Guillaume-Francois-Antoine de L'Hopital
Guillaume-François-Antoine de L’Hopital (1661-1704) was a famous mathematician that has been given credit for coming up with "L’Hopital’s rule". This rule is a method for finding the limit of a rational function whose numerator and denominator tend to zero at a point. L’Hopital was the son of a lieutenant-general in one of the king’s armies. This meant that he was expected to have a military career. He showed no talent in the military and showed extraordinary talent in mathematics. So soon after he was forced to resign from the military due to near-sightedness he devoted all his time to mathematics.
In 1691 he met Jean Bernoulli, one of the few men that understood the new methods of differential calculus in the time period. He taught Guillaume de L’Hopital calculus all through that year. L’Hopital proved to be a very talented mathematician when he solved the brachystochrone problem. This problem had been solved only by people like Newton, Leibnitz, and Jacob Bernoulli.

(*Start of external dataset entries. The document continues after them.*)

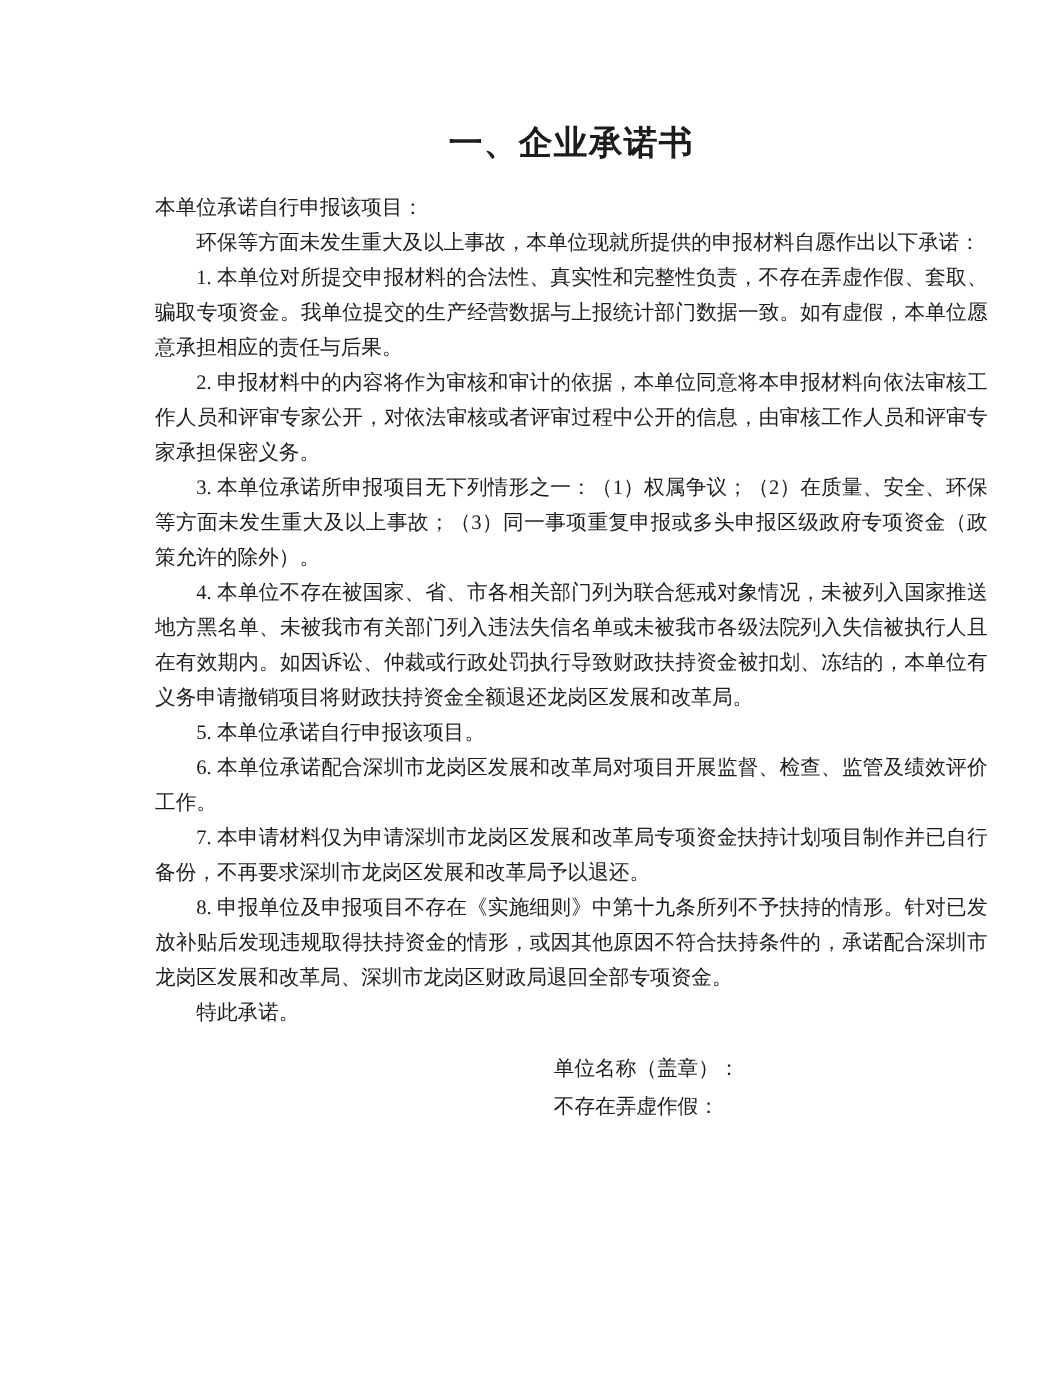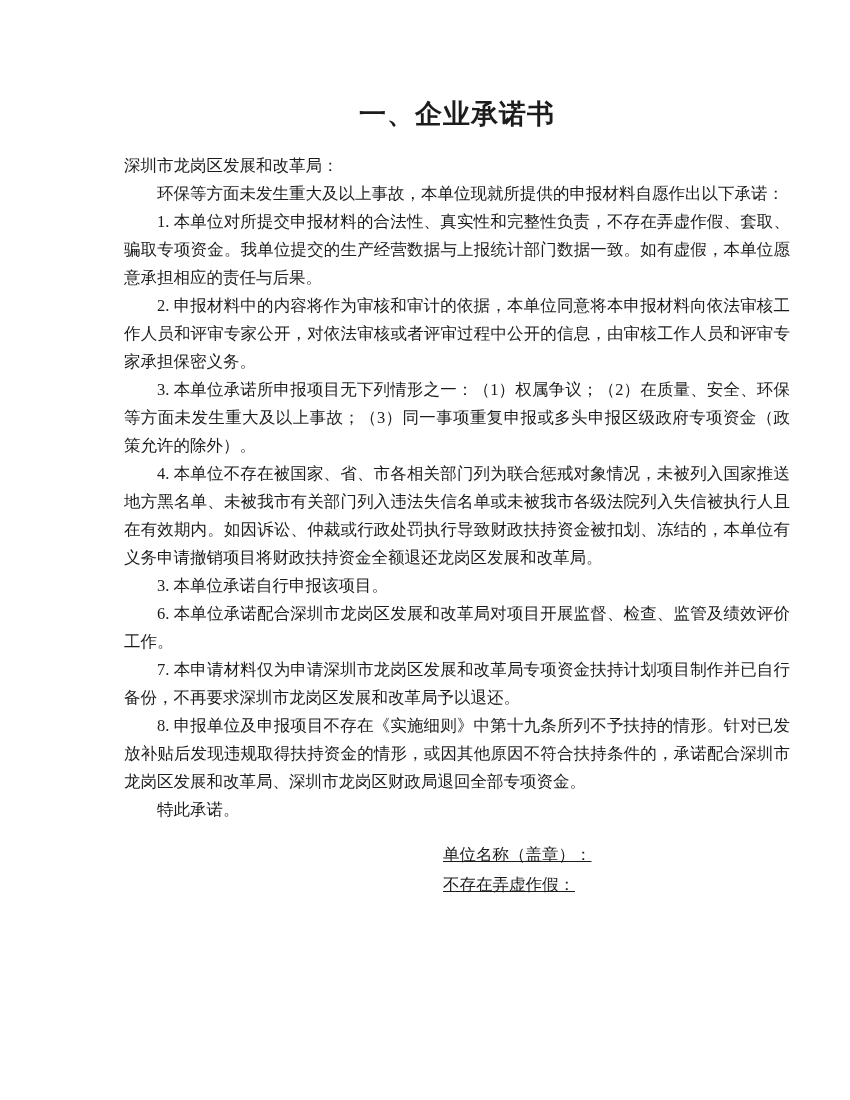--- a/index.html
+++ b/index.html
@@ -59,7 +59,7 @@
 
   <div class="body-text">
 
-    <p>深圳市龙岗区发展和改革局：</p>
+    <p>本单位承诺自行申报该项目：</p>
 
     <p class="indent">环保等方面未发生重大及以上事故，本单位现就所提供的申报材料自愿作出以下承诺：</p>
 

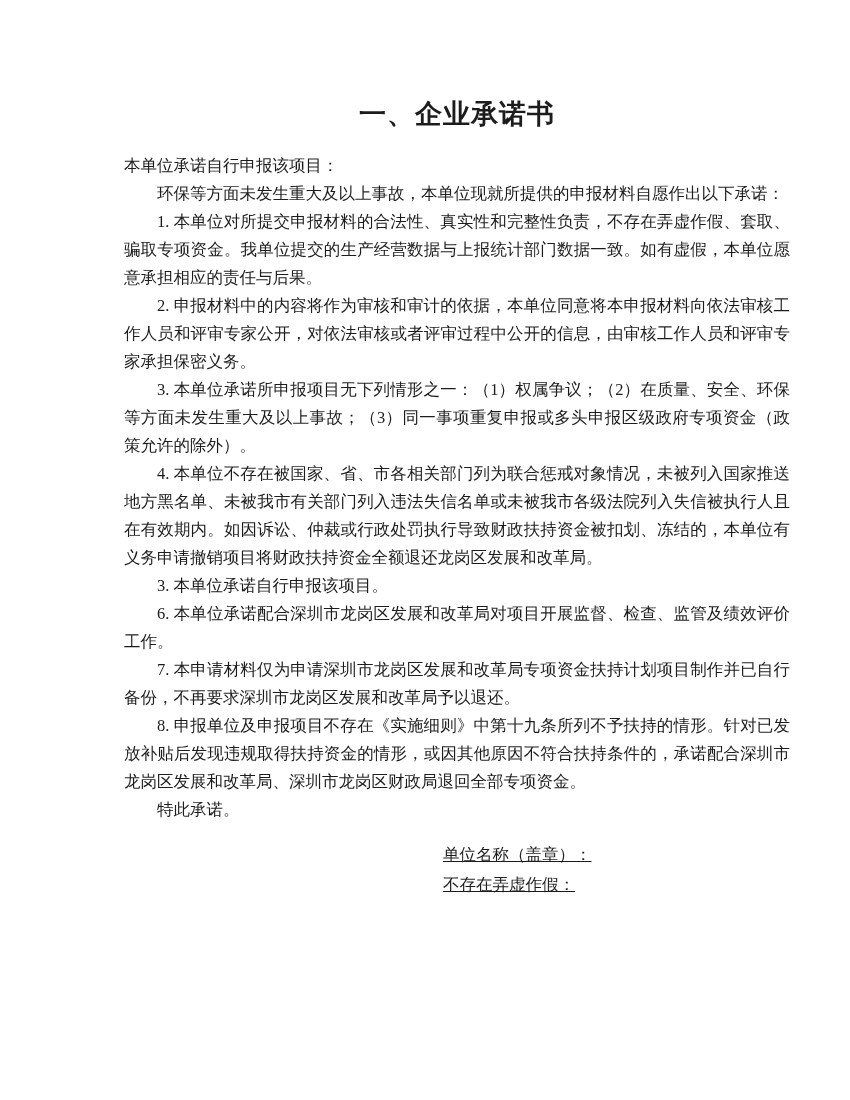--- a/index.html
+++ b/index.html
@@ -71,7 +71,7 @@
 
     <p class="indent">4. 本单位不存在被国家、省、市各相关部门列为联合惩戒对象情况，未被列入国家推送地方黑名单、未被我市有关部门列入违法失信名单或未被我市各级法院列入失信被执行人且在有效期内。如因诉讼、仲裁或行政处罚执行导致财政扶持资金被扣划、冻结的，本单位有义务申请撤销项目将财政扶持资金全额退还龙岗区发展和改革局。</p>
 
-    <p class="indent">3. 本单位承诺自行申报该项目。</p>
+    <p class="indent">5. 本单位承诺自行申报该项目。</p>
 
     <p class="indent">6. 本单位承诺配合深圳市龙岗区发展和改革局对项目开展监督、检查、监管及绩效评价工作。</p>
 

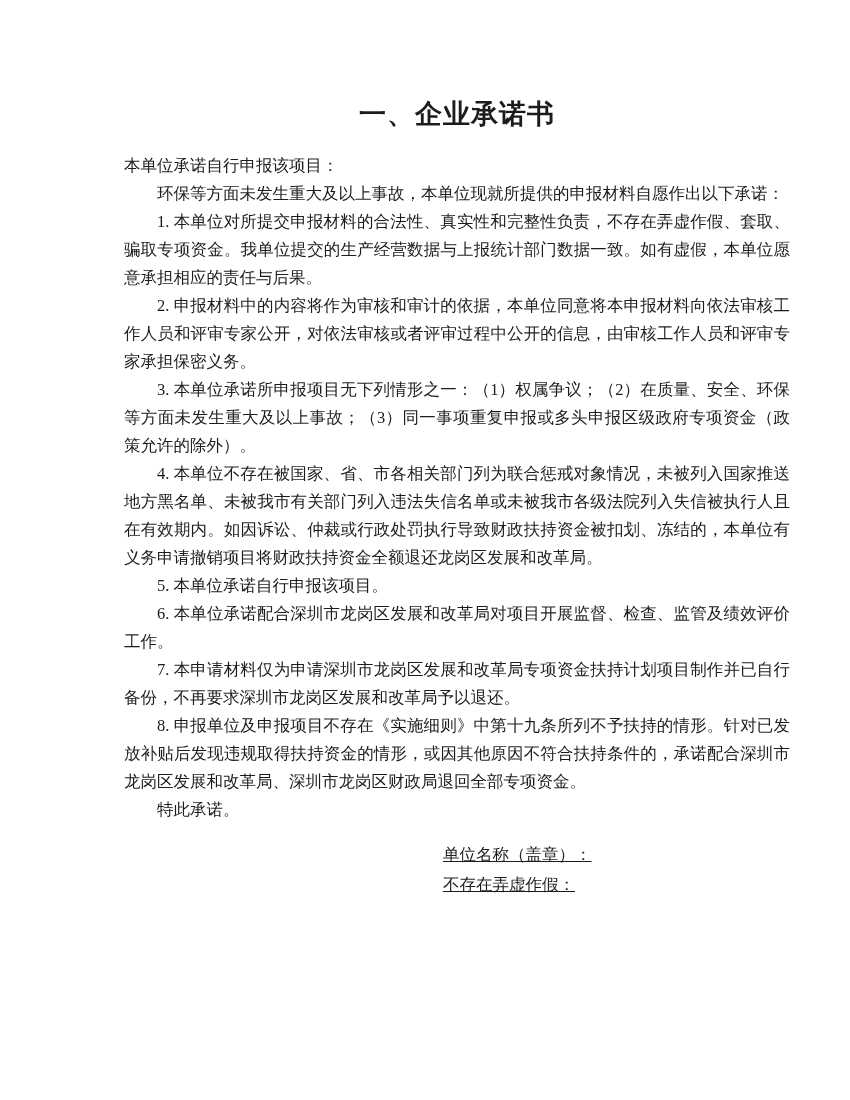--- a/index.html
+++ b/index.html
@@ -47,7 +47,6 @@
   }
   .signature-block div {
     white-space: nowrap;
-    text-decoration: underline;
   }
 </style>
 </head>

In 1692 L’Hopital became famous when he wrote the book Analyse Des infiniment petits pour l’intelligence Des lignes courbes. This book was the first book written on differential calculus and included the L’Hopital rule. Even though Guillaume de L’Hopital claimed all the things written in his book were based on his own ideas, his teacher Bernoulli said after L’Hopital’s death the famous rule in the book was his idea. And after the investigation of historical records Bernoulli’s claim was justified. L’Hopital had great wealth and most likely paid for Bernoullis’s silence during the time he lived.